THE TASK: Return each line in the records below that includes "padding".

DATA RECORDS:

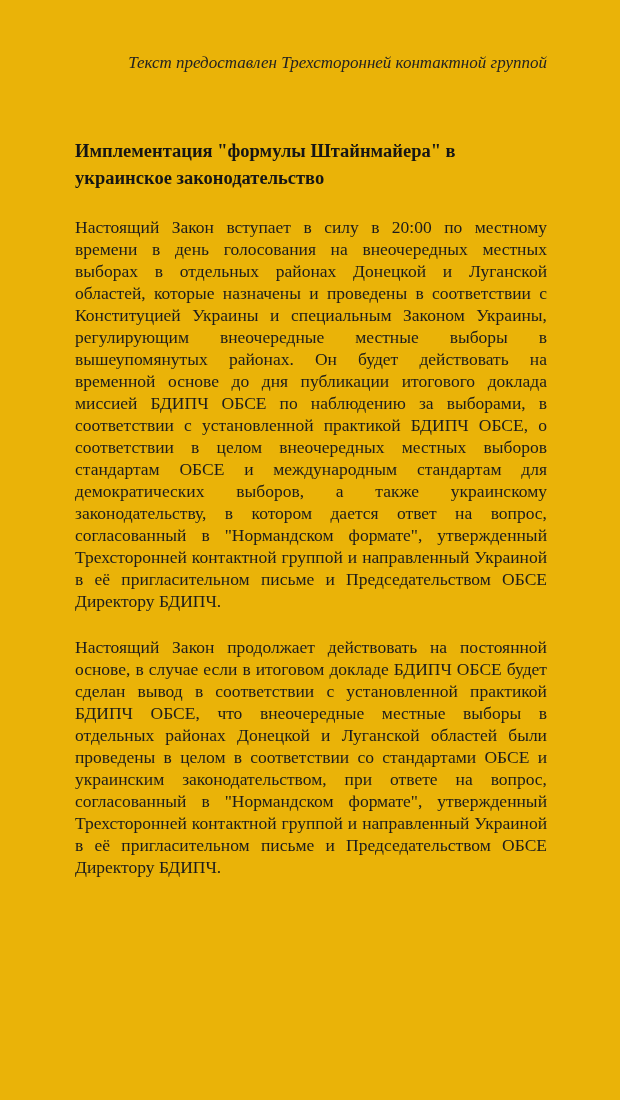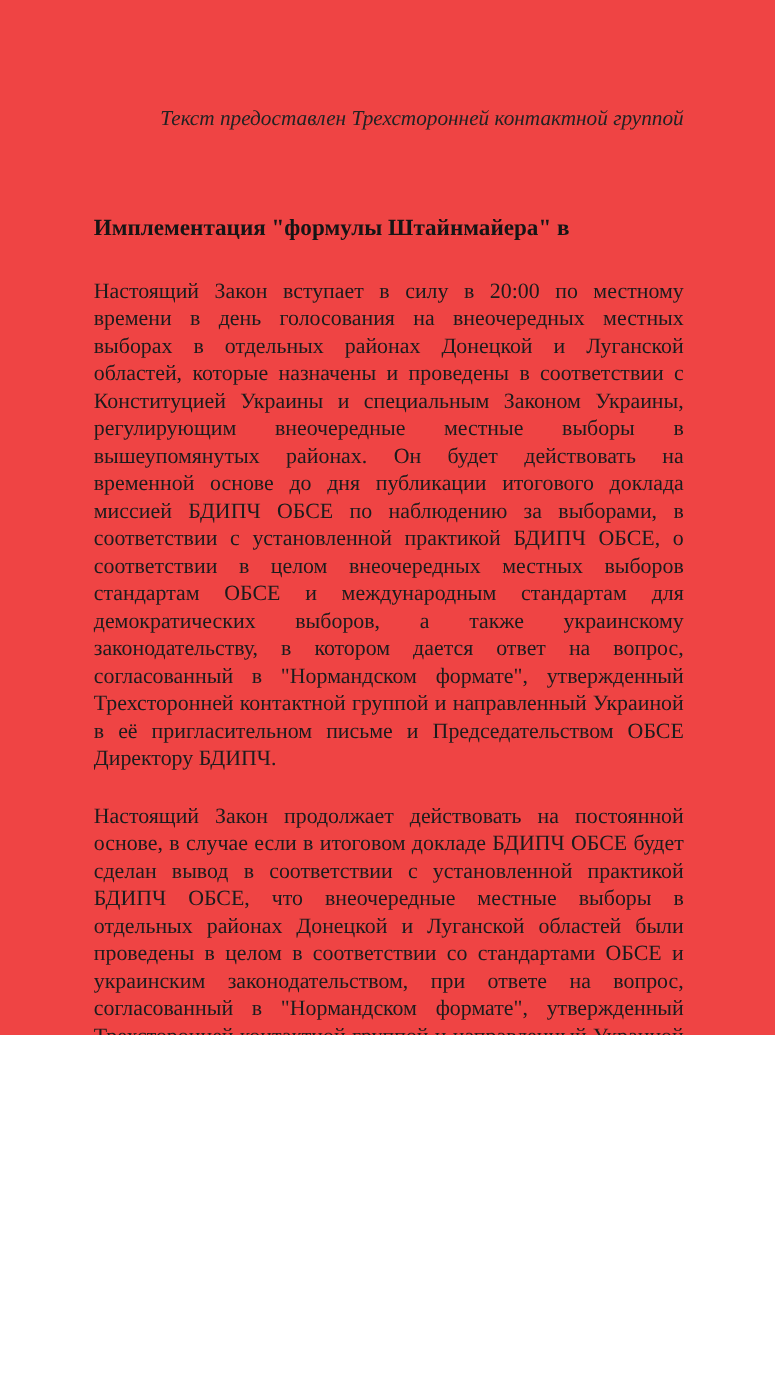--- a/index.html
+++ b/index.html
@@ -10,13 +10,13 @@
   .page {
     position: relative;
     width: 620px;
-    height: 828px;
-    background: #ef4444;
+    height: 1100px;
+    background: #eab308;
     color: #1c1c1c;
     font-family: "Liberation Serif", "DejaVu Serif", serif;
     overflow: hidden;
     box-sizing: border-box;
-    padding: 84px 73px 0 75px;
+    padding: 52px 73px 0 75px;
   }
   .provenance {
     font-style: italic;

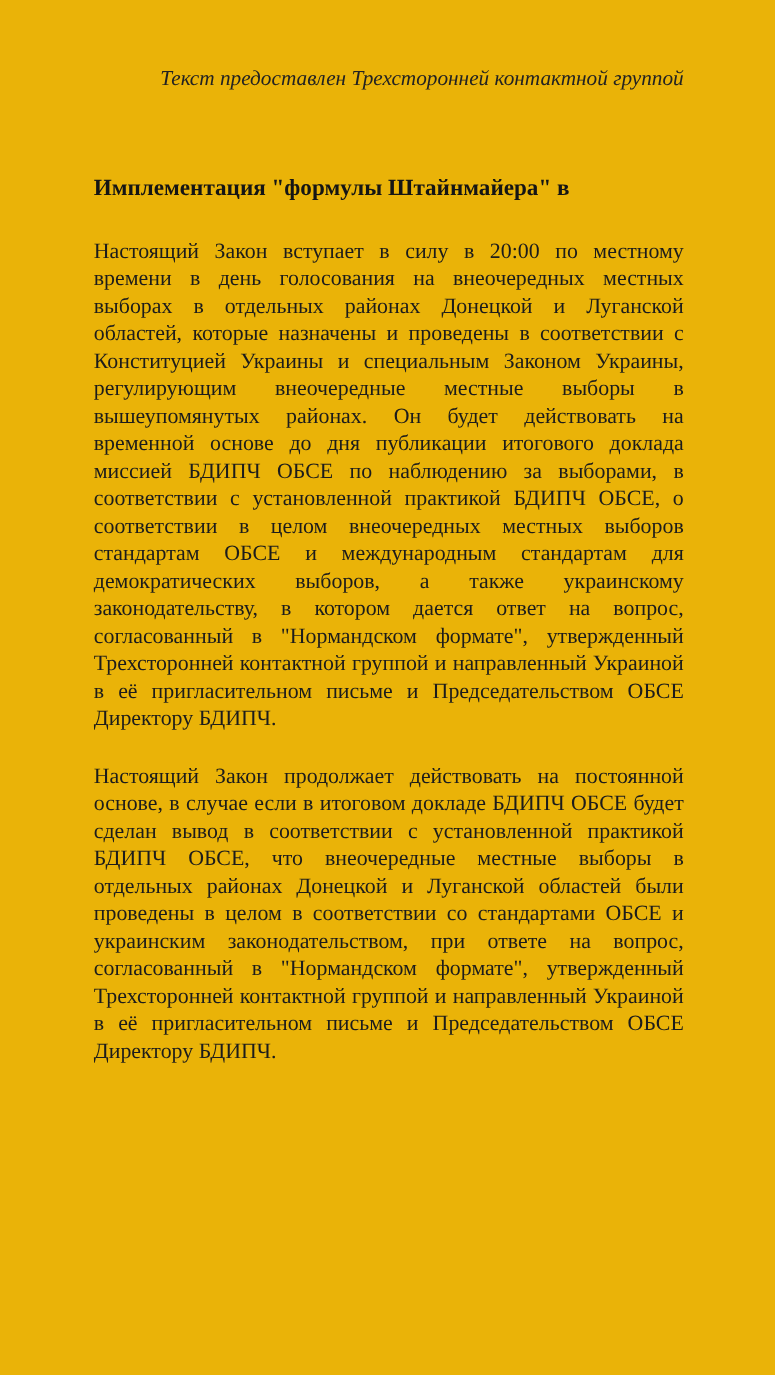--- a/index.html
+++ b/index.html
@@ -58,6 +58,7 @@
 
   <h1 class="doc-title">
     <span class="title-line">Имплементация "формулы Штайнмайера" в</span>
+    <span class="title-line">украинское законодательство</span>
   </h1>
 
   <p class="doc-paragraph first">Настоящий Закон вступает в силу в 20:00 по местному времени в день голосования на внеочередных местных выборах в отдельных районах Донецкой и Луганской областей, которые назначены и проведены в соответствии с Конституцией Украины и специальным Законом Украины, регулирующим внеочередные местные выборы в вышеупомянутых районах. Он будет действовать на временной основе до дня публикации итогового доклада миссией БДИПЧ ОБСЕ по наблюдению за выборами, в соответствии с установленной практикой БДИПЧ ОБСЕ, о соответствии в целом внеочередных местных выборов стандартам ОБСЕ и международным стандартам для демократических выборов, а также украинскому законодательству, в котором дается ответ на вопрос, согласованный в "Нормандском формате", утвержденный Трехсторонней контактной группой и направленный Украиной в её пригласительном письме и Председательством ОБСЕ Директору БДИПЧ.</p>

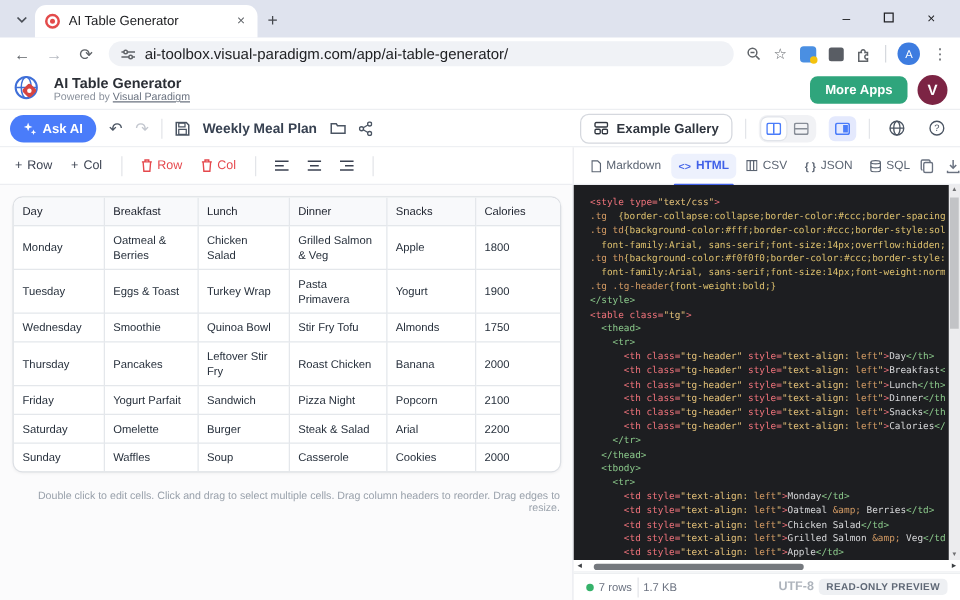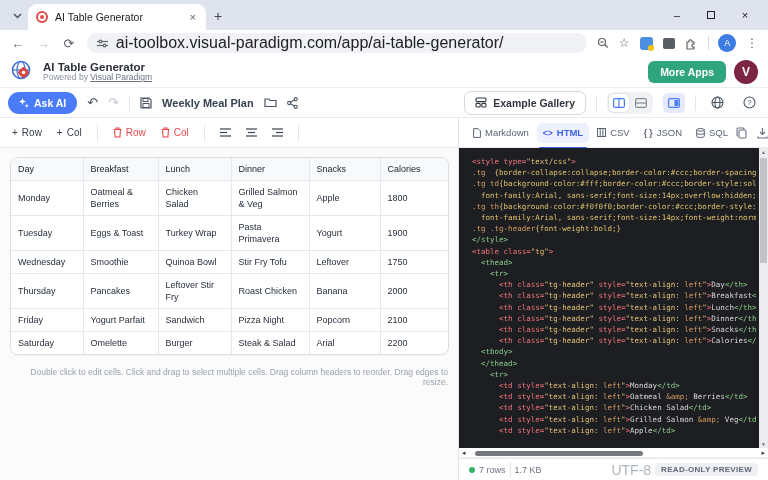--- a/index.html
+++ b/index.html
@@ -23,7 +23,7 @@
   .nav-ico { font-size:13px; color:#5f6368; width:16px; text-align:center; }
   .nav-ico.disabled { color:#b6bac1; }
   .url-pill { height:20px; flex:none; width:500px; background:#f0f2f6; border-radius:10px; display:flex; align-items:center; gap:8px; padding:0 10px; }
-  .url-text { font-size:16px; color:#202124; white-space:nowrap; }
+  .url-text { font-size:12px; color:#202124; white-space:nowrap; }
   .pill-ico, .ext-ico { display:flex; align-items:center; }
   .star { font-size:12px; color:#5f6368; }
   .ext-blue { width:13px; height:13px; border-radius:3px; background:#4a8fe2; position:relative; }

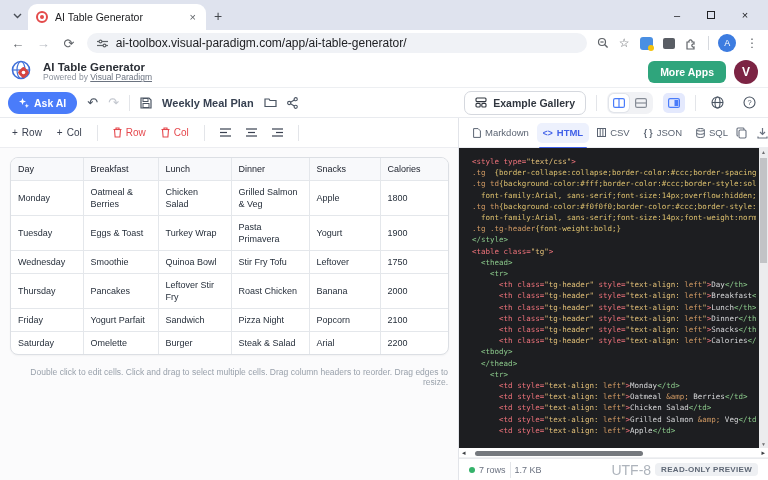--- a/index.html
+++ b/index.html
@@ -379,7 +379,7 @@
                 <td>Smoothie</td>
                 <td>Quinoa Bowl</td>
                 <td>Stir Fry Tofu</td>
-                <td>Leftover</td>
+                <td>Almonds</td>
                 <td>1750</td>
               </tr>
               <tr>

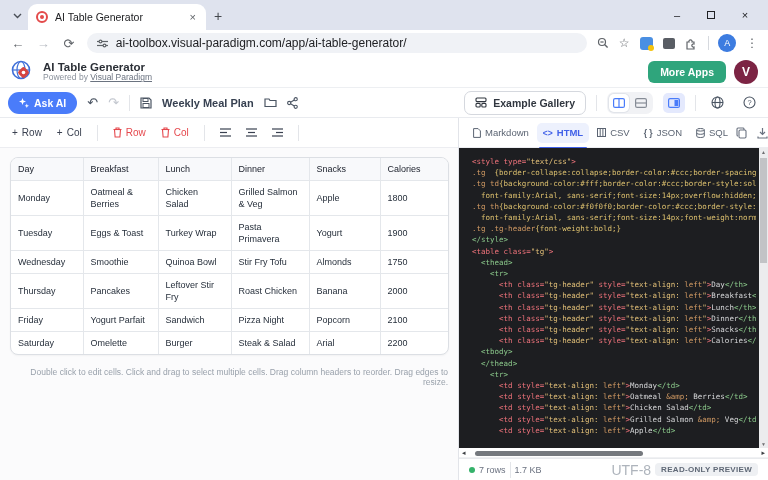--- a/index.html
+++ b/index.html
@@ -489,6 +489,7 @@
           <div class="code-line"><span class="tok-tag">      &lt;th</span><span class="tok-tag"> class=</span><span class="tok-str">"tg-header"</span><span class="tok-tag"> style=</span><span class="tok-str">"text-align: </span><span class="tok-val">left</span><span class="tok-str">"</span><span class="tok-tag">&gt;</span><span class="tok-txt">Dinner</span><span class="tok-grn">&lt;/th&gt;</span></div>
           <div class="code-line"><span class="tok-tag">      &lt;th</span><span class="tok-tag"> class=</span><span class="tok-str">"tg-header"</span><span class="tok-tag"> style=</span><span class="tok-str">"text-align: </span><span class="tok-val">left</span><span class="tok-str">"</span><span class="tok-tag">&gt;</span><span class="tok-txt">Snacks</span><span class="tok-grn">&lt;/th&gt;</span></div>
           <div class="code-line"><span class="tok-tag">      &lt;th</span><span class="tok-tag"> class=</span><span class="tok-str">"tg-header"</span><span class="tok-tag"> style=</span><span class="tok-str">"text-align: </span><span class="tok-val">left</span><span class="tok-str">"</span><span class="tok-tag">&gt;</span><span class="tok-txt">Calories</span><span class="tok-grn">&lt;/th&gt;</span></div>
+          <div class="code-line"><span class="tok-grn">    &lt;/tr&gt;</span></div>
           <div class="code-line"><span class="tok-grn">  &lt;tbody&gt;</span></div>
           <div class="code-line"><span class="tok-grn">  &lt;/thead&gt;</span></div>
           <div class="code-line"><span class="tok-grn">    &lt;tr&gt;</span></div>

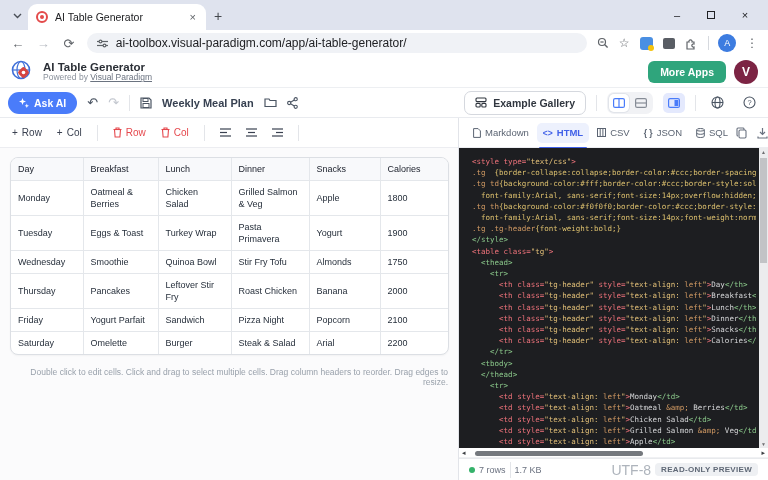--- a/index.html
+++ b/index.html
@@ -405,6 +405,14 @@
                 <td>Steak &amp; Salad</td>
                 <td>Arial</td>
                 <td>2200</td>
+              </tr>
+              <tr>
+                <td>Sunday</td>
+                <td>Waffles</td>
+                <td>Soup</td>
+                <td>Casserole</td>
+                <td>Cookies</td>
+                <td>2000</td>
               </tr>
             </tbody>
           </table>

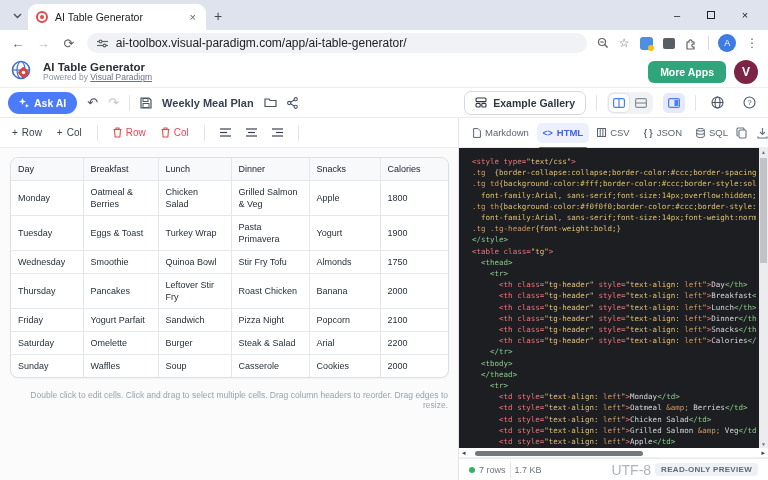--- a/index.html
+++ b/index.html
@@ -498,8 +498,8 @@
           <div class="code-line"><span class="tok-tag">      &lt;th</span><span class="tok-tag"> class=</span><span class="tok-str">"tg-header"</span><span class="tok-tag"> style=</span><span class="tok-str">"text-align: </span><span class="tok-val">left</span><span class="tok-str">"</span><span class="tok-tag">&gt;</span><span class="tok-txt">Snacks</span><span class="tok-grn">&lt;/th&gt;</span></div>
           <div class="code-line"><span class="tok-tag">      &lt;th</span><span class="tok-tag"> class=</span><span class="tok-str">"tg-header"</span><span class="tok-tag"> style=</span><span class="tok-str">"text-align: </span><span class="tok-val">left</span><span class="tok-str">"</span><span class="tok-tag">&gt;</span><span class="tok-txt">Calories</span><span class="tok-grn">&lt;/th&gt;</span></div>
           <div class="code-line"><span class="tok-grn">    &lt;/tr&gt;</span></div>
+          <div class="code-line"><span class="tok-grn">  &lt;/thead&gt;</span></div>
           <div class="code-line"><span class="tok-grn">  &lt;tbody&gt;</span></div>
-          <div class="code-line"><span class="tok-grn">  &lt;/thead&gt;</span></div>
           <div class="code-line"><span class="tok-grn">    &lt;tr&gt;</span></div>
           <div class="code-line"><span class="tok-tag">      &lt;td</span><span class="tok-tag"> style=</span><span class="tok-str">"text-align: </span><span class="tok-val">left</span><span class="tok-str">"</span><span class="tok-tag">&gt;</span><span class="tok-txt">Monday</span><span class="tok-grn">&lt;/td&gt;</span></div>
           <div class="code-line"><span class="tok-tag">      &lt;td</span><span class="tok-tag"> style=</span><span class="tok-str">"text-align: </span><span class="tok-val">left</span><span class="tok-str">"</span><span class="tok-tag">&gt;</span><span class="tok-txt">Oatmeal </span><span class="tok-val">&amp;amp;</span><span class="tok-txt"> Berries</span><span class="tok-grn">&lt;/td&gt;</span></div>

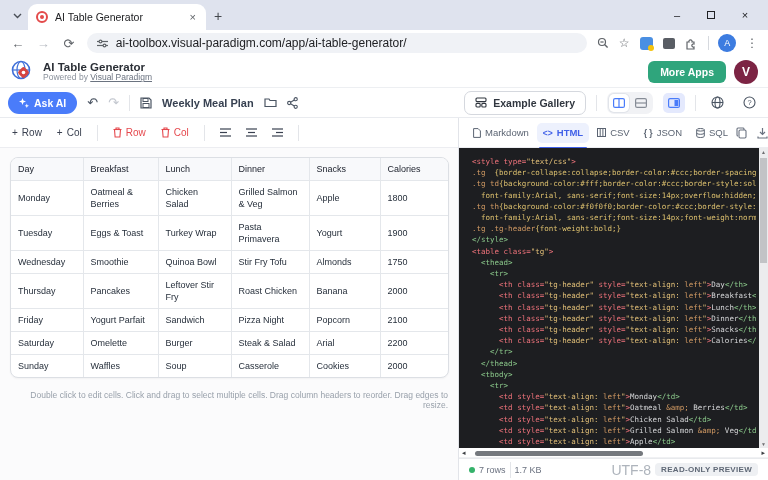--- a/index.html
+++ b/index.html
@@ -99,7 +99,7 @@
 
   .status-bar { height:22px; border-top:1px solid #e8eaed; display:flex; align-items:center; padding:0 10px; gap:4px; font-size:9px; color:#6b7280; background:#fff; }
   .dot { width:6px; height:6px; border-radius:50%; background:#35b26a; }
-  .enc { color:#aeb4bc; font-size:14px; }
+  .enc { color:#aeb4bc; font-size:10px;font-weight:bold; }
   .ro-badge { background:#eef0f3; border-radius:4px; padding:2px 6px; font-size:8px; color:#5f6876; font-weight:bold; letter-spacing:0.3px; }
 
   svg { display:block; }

WRITTEN ANSWER:
-    padding: 84px 73px 0 75px;
+    padding: 52px 73px 0 75px;
   .url-pill { height:20px; flex:none; width:500px; background:#f0f2f6; border-radius:10px; display:flex; align-items:center; gap:8px; padding:0 10px; }
   .status-bar { height:22px; border-top:1px solid #e8eaed; display:flex; align-items:center; padding:0 10px; gap:4px; font-size:9px; color:#6b7280; background:#fff; }
   .ro-badge { background:#eef0f3; border-radius:4px; padding:2px 6px; font-size:8px; color:#5f6876; font-weight:bold; letter-spacing:0.3px; }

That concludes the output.